To me it looks like that the turn counter is not incremented on skipped turns and the next turn after the skipped gets the time++. Normally this would have no influence on my bot, but i send some stats to another team bot who needs to know when the stats are gathered. I don't believe that it works like this and i'm very sure i missing out some here. My thought was that if i skip a turn it shouldn't reach the printout line. Is there a way to get the time i can spend until i get a skipped turn?

thanks in advance and take care

    Wompi11:08, 11 June 2012

    I think I understand what's going on here. When you go over your time limit for a turn, you skip the next one or more turns. But this probably means that none of the events are fired or anything else when you call execute(), and the while loop still runs.

    If you think about what code is actually executing from your bot, there's the main while loop, and whenever you call execute, Robocode processes the setXXX stuff you've called and fires all your events. There's no way really for Robocode to make your main while loop skip ahead a couple of iterations. But presumably, no events are being fired for that tick, and any "actions" you take in the while loop are not happening when you call execute().

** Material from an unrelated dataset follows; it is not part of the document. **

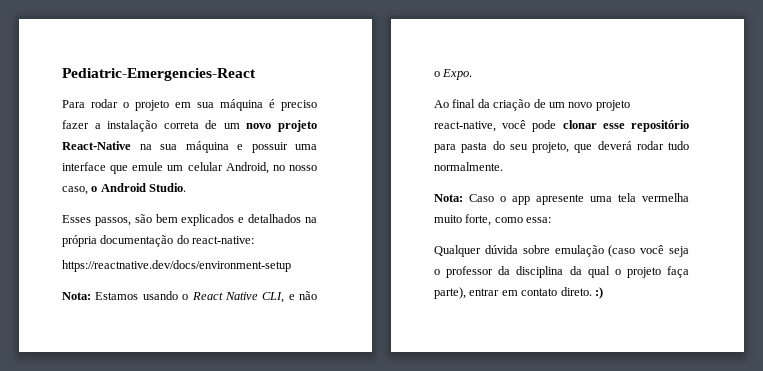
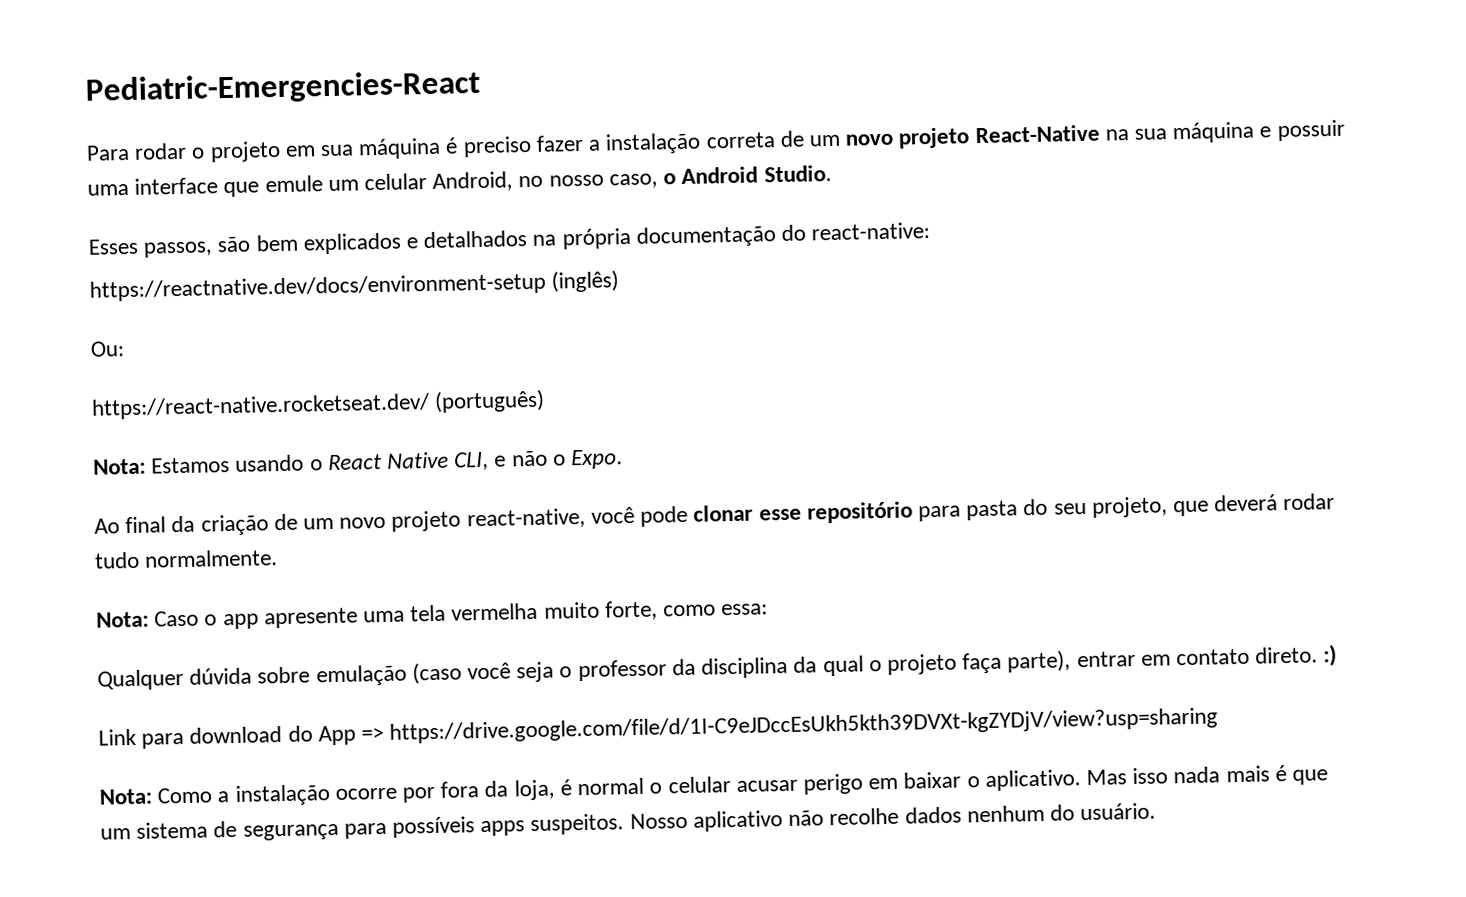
(291, 266) none -> [551,270,620,293] [90,341,125,357] [91,389,546,420] (inglês) // Ou: // https://react-native.rocketseat.dev/ (português)
(603, 293) none -> [98,707,1219,749] [99,765,1329,806] [100,802,1157,841] // Link para download do App => https://drive.google.com/file/d/1I-C9eJDccEsUkh5kth39DVXt-kgZYDjV/view?usp=sharing // Nota: Como a instalação ocorre por fora da loja, é normal o celular acusar perigo em baixar o aplicativo. Mas isso nada mais é que um sistema de segurança para possíveis apps suspeitos. Nosso aplicativo não recolhe dados nenhum do usuário.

      Voidious15:44, 11 June 2012
       

      Hmm, actually, you're right, I'm still confused. Maybe if you also print the time from onScannedRobot we could see more clearly what's going on? Eg, maybe after turn 209, it decides you skip 2 turns and prints about them, but the while loop still happens for those turns, but execute() does nothing for the next 2 calls to it.

        Voidious15:48, 11 June 2012
         

        Actually... I was pretty sure this lag in "getTime()" wasn't the case in the past. I suspect this may be a Robocode bug that explains the unusual observations you were reporting elsewhere Voidious...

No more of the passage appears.